Dans les années 1990 en Argentine, en effet, a commencé à se développer le mouvement de récupération d’entreprises en faillite par leurs anciens employés, suite à l'application à la lettre du modèle néolibéral du président Carlos Menem qui produisait chaque année des milliers de chômeurs, du fait de privatisations massives, sans compter l'élimination des restrictions à l’importation et des subventions à l’exportation qui prétéritaient la petite industrie nationale.

Nous avons donc dans nos contrées à nous inspirer de ce modèle. Quel salarié ne voudrait pas pouvoir produire en autogestion grâce à sa créativité et à un large mouvement de solidarité derrière lui capable de réclamer des réformes et des politiques publiques pour soutenir de nouvelles coopératives ?

Ce travail ne sera pas facile, et sera le prix de longues batailles politiques et de confrontations : en Argentine, ces reprises d'entreprise ont subi des réponses violentes de la part de la police et des divers pouvoirs politiques, ce qui a solidarisé ces luttes isolées en de vrais foyers de résistance et d’alternative regroupant des forces solidaires, mouvements assembléistes de quartier, piqueteros (chômeurs organisés), partis de gauche, étudiants, enseignants, salariés, voisins, artistes, etc. afin d’empêcher les expulsions, d’aider l’occupation des locaux et la mise en place des projets d’autogestion.Mais c'est sur ce chemin qu'il faut bâtir l'alternative au système capitaliste en vigueur.

L'Argentine, qui, d'ailleurs, pour lutter contre la crise totale qui l'a touchée, a su inventer d'autres alternatives, comme la monnaie alternative, qui n'offre plus de prise à la spéculation internationale et a évité qu'une crise purement financière détruise la société en créant le chaos dans l'économie réelle.

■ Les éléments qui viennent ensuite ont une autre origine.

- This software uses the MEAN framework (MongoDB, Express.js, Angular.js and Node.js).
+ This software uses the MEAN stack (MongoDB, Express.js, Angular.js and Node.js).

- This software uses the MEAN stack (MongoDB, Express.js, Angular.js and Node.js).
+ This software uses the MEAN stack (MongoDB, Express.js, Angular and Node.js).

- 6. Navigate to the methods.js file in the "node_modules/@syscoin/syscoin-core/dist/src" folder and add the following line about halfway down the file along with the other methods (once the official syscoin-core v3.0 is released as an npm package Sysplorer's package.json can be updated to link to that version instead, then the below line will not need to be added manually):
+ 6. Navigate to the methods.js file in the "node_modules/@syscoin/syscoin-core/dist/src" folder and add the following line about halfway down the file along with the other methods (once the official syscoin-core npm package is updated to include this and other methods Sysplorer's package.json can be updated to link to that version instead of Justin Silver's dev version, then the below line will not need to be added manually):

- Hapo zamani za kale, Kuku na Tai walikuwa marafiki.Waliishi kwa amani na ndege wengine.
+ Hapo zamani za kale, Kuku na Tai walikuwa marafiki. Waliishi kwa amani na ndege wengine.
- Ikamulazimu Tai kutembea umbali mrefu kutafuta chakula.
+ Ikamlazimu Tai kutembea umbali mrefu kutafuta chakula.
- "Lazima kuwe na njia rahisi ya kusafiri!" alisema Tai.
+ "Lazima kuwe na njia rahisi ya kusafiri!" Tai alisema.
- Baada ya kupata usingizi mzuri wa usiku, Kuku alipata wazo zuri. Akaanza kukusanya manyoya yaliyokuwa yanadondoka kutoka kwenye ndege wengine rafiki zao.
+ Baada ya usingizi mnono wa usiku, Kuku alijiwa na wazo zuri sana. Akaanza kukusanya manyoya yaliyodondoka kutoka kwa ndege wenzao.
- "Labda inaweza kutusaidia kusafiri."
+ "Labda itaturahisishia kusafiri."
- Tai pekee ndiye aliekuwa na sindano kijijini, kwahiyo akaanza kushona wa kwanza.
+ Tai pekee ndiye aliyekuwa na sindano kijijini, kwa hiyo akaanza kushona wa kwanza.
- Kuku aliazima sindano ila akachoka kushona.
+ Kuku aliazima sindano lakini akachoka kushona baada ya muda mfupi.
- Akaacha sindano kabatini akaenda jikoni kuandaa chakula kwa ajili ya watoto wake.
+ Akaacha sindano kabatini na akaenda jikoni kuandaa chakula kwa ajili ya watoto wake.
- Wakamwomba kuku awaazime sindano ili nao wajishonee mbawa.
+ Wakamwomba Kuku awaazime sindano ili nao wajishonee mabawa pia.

On en est encore loin ici : mais nous savons ce qu'il nous reste à faire. Imaginons que les 100 collaborateurs concernés par l'honteuse fermeture dans le canton de Neuchâtel de Voumard Machines débouche sur une telle réappropriation des salariés de leur moyen de production, avec l'appui de tous les partenaires ! Alors que le Conseiller d'Etat Frédéric Hainard n'a rien à proposer que la critique de la gestion capitaliste de l'entreprise (issu pourtant du dogme libéral qu'il défend), l'opposition de gauche devrait proposer de telles alternatives.

Les Verts en tout premier lieu, si tant est que nous nous revendiquions de l’écologie politique comme les Jeunes Vert-e-s Genève, ce mouvement qui s’appuie sur des analyses théoriques dans le but de transformer le réel par le militantisme et par le combat politique pour sortir du capitalisme. Voilà le chemin à suivre, ici, par nos propres forces solidaires locales qui doivent prendre mondèle sur les argentins afin de s'unir sur le terrain pour empêcher ce genre de délocalisations en masse de salariés doublement expropriés (après les moyens de production, c'est la production elle-même qui leur est enlevée).